- Director: Leni Riefenstahl
- Writer: Leni Riefenstahl
- Starring: Jesse Owens, Adolf Hitler, Glenn Morris, Sohn Kee-Chung, Rie Mastenbroek, and Ralph Metcalfe
- Accolades: 2019 BBC Top 100 Films Directed by Women (#37), Shown at 1938 Venice International Film Festival – Best Film Award
- Where to Watch: Free streaming on Kanopy (library app), stream with subscription on The Criterion Channel, buy or rent on Amazon Video, YouTube, or Apple TV
Leni Riefenstahl is recognized today as a great innovator of film language, and also perhaps the first internationally-known female director whose films are still studied today. Unfortunately, her work was entirely devoted to Nazi propaganda. Close friends with Adolf Hitler, she was given essentially unlimited resources in order to create documentaries intended to promote his ideology. Riefenstahl first rose to international prominence with her films of Hitler’s Nuremberg rallies in the early 1930s, including perhaps the most famous propaganda film ever made, 1934’s Triumph des Willens (Triumph of the Will). In 1936, Hitler invited her to film the 1936 Summer Olympics being held in Berlin, with a then-unheard of budget of the equivalent of $7 million.

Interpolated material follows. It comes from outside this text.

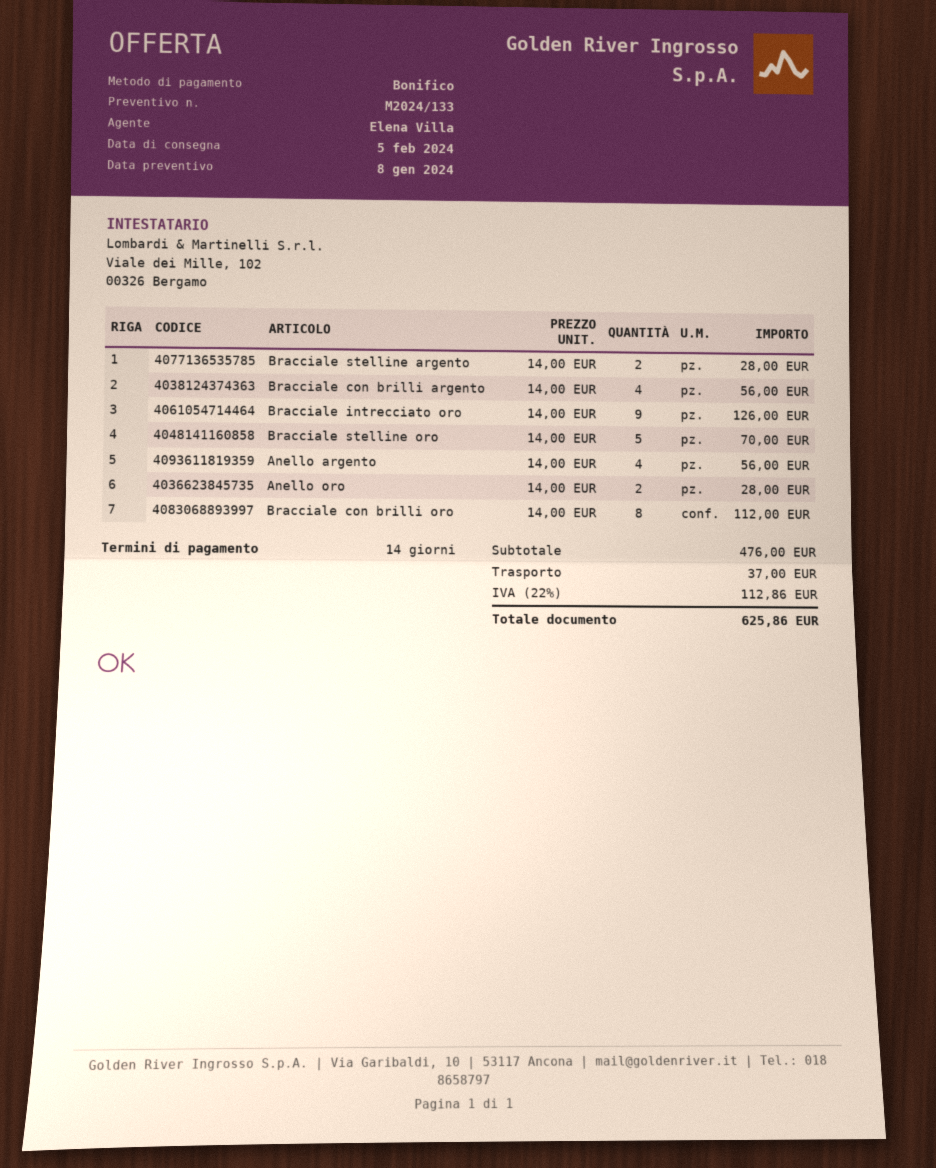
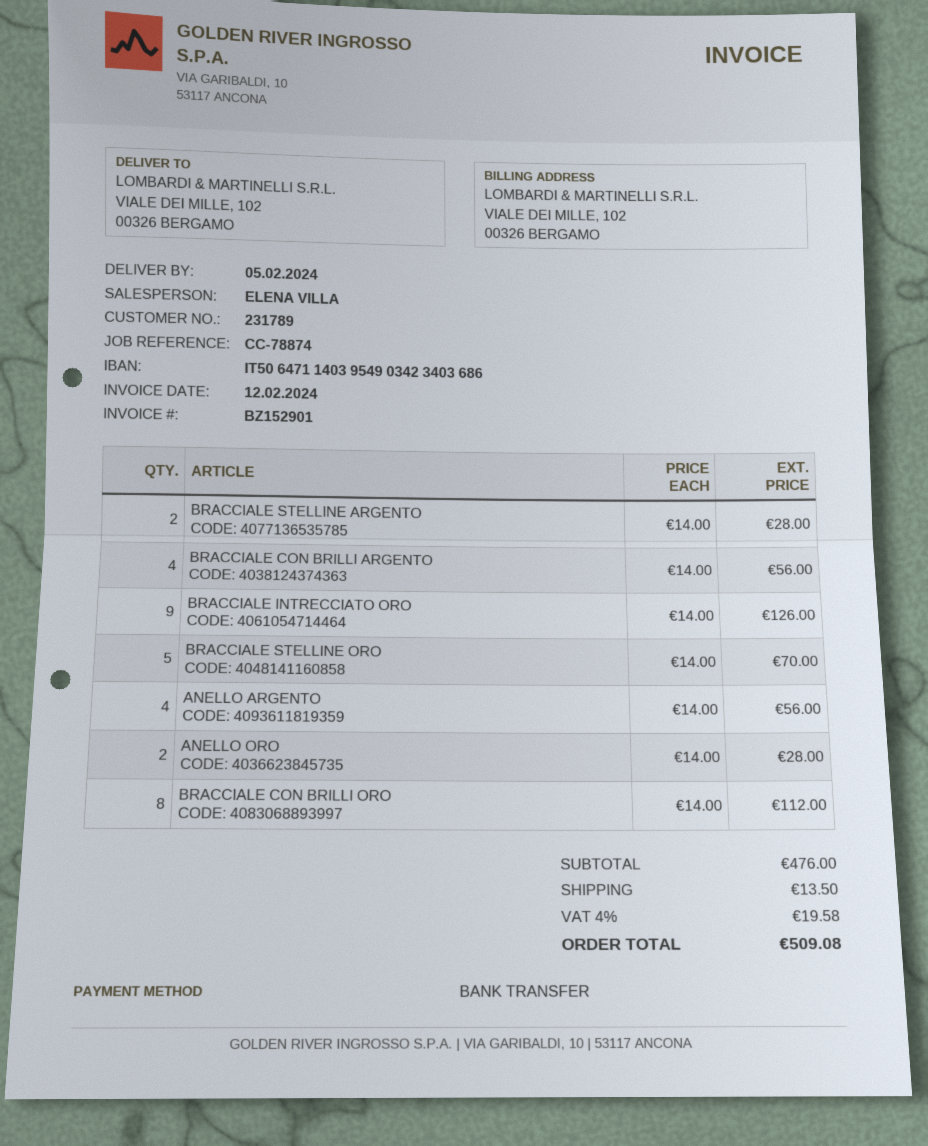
shipping: 37.00 -> 13.50
tax: 22% = 112.86 -> 4% = 19.58
total: 625.86 -> 509.08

What Riefenstahl finally produced, titled Olympia, was nearly four hours long, and was immediately proclaimed one of the most technically-proficient films made up to that time. It was the first feature film made about the Olympics, and it did a great deal to shape our modern views of the Games. Since Olympia, it has become common for documentaries to be produced about each Olympics, and her techniques (such as putting the camera on a track next to the runners, following them as they pass) are still frequently used today. During the diving events, the camera follows the divers down the board and splashes with them into the water itself. This is thought to be the first widely-known use of an underwater camera in the movies.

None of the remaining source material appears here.